Observing Quantum Correlation of Photons in Laguerre-Gauss Modes Using the Gouy Phase

The effect of the Gouy phase, which is one of the geometrical phases of photons, is observed through quantum correlation in Laguerre-Gaussian (LG) modes. In an experiment, the relative phase of two different LG modes of measurement basis states is manipulated via the Gouy phase, and the observed coincidence count rates agree well with theoretical predictions.
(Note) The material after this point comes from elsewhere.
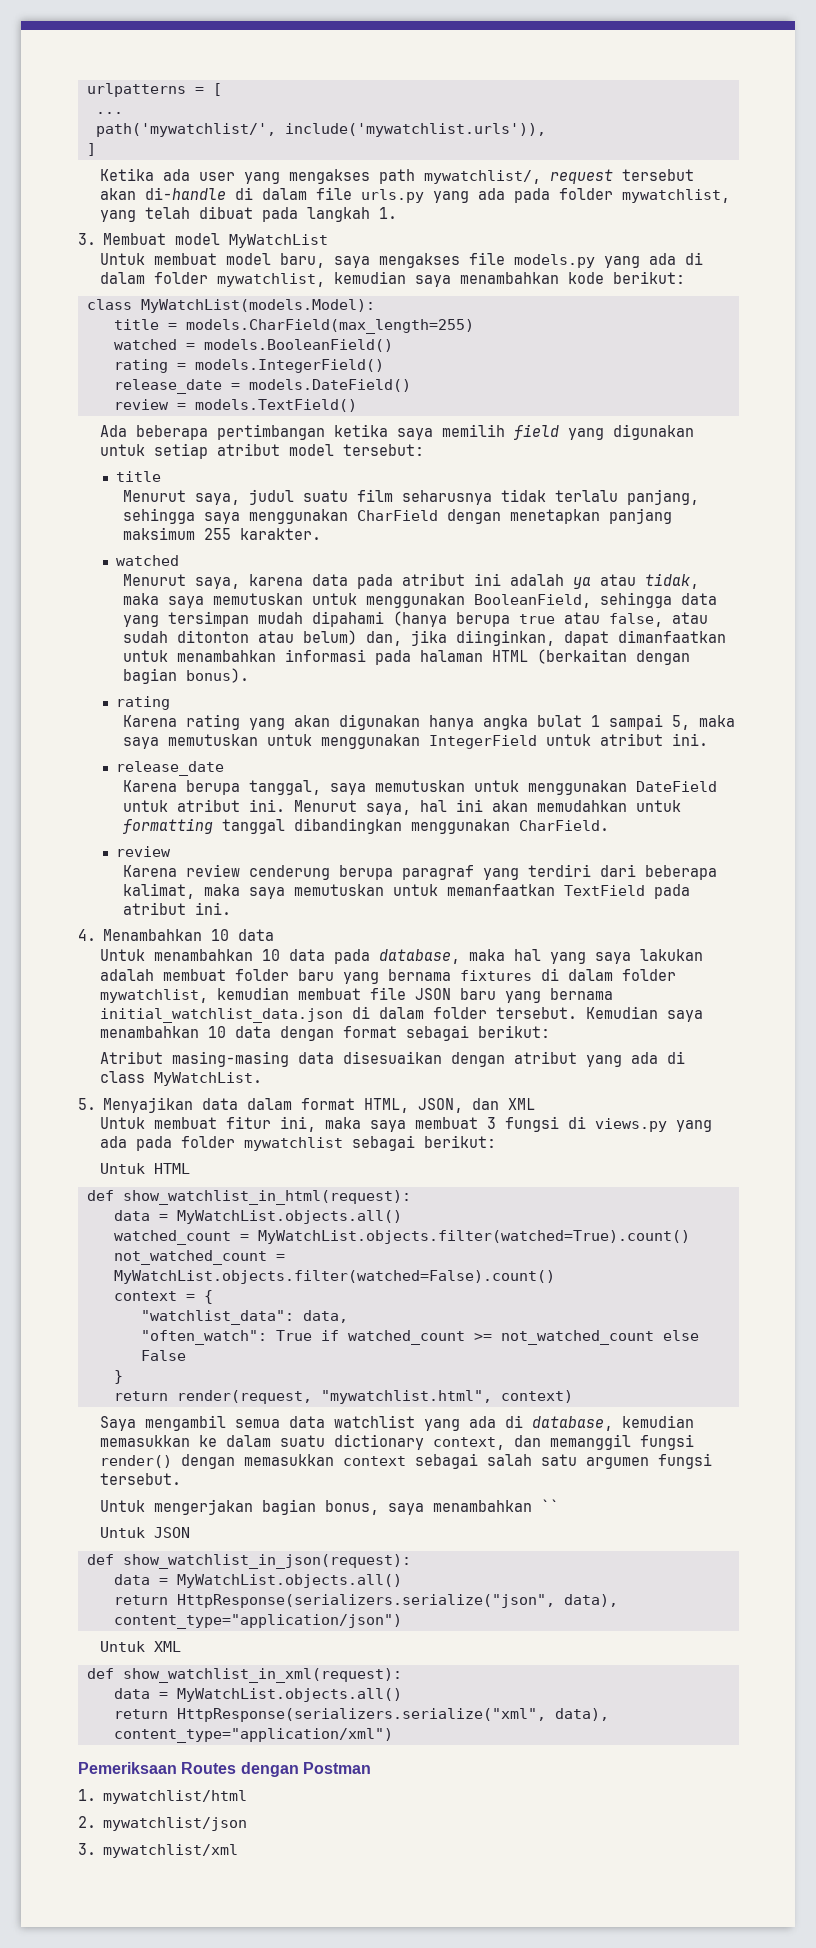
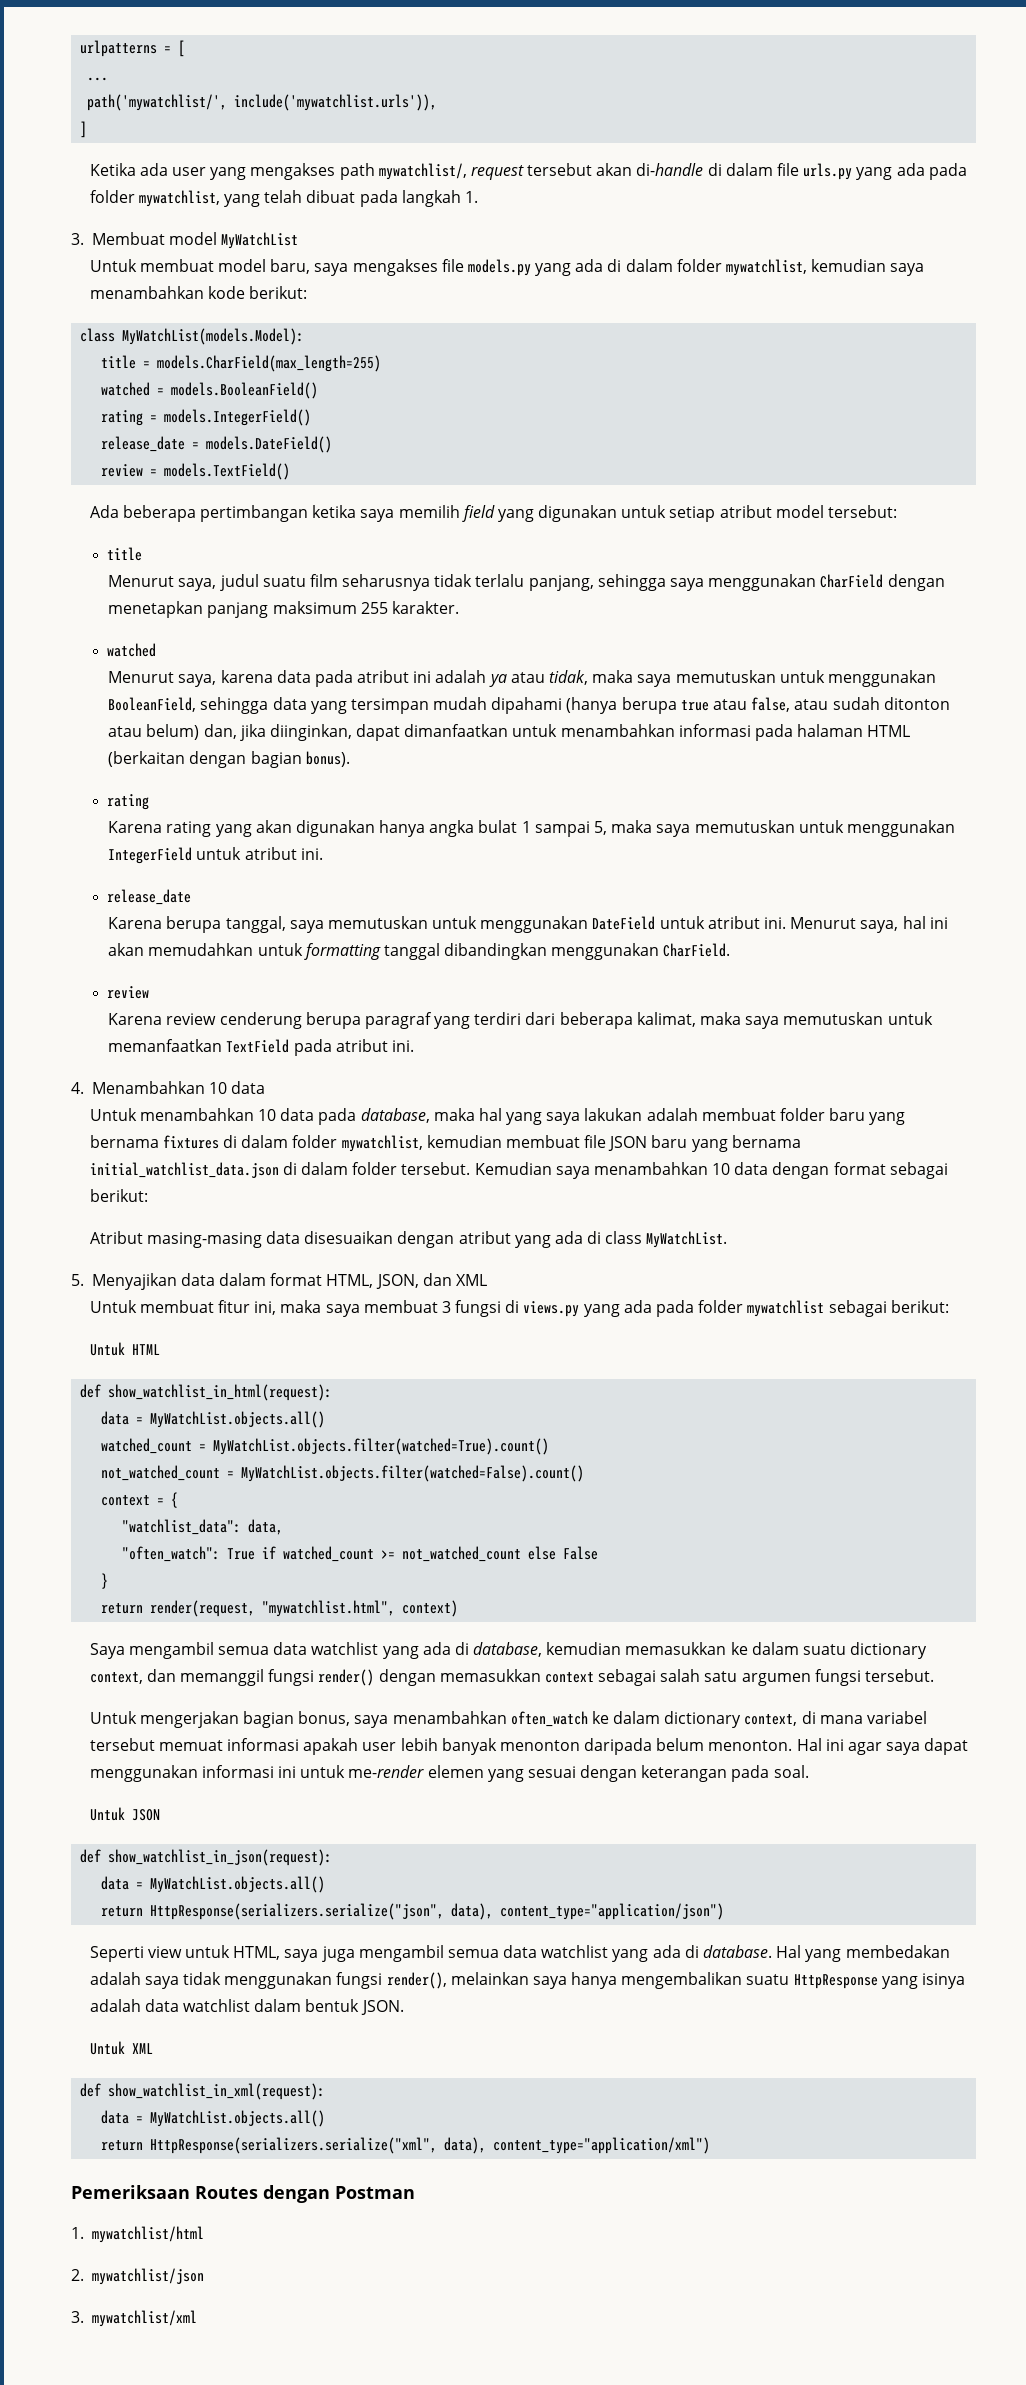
[541,1499,560,1512] `` -> [510,1711,927,1728] [89,1738,969,1755] [89,1765,809,1782] often_watch ke dalam dictionary context, di mana variabel tersebut memuat informasi apakah user lebih banyak menonton daripada belum menonton. Hal ini agar saya dapat menggunakan informasi ini untuk me-render elemen yang sesuai dengan keterangan pada soal.
(402, 1621) none -> [89,1945,950,1962] [89,1972,965,1989] [89,1999,404,2015] // Seperti view untuk HTML, saya juga mengambil semua data watchlist yang ada di database. Hal yang membedakan adalah saya tidak menggunakan fungsi render(), melainkan saya hanya mengembalikan suatu HttpResponse yang isinya adalah data watchlist dalam bentuk JSON.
This result suggests that the Gouy phase can be used as a new tool to manipulate multidimensional photonic quantum states.

Figure 1

(a) Variation of beam diameter with propagation distance $z$ for a LG beam focused by a lens; (b) Plot of ${\Psi }_{00}$, ${\Psi }_{01}$ and ${\Psi }_{02}$ against $z$.

Figure 2

The experimental setup for observing quantum correlation using Gouy phase shift. The inset shows the hologram pattern as viewed from the BBO crystal.

Figure 3

Maps of the normalized coincidence count rates obtained by scanning hologram $H_I$. The distances between $H_S$ and $L_{S1}$ were (a) 250 mm, (b) 255 mm, (c) 257.5 mm, (d) 260 mm, (e) 262.5 mm, (f) 265 mm, and (g) 270 mm.

Figure 4

Dependence of ${\theta }_{\mathrm{map}}$ on the position of beam waist $z_{0S}$. The squares represent the measured data and the solid line represents the fitting result. The error bars are determined based on the assumption that the minimum (maximum) points exist in the areas 6.25% of the largest (smallest) coincidence counts in Fig. 3.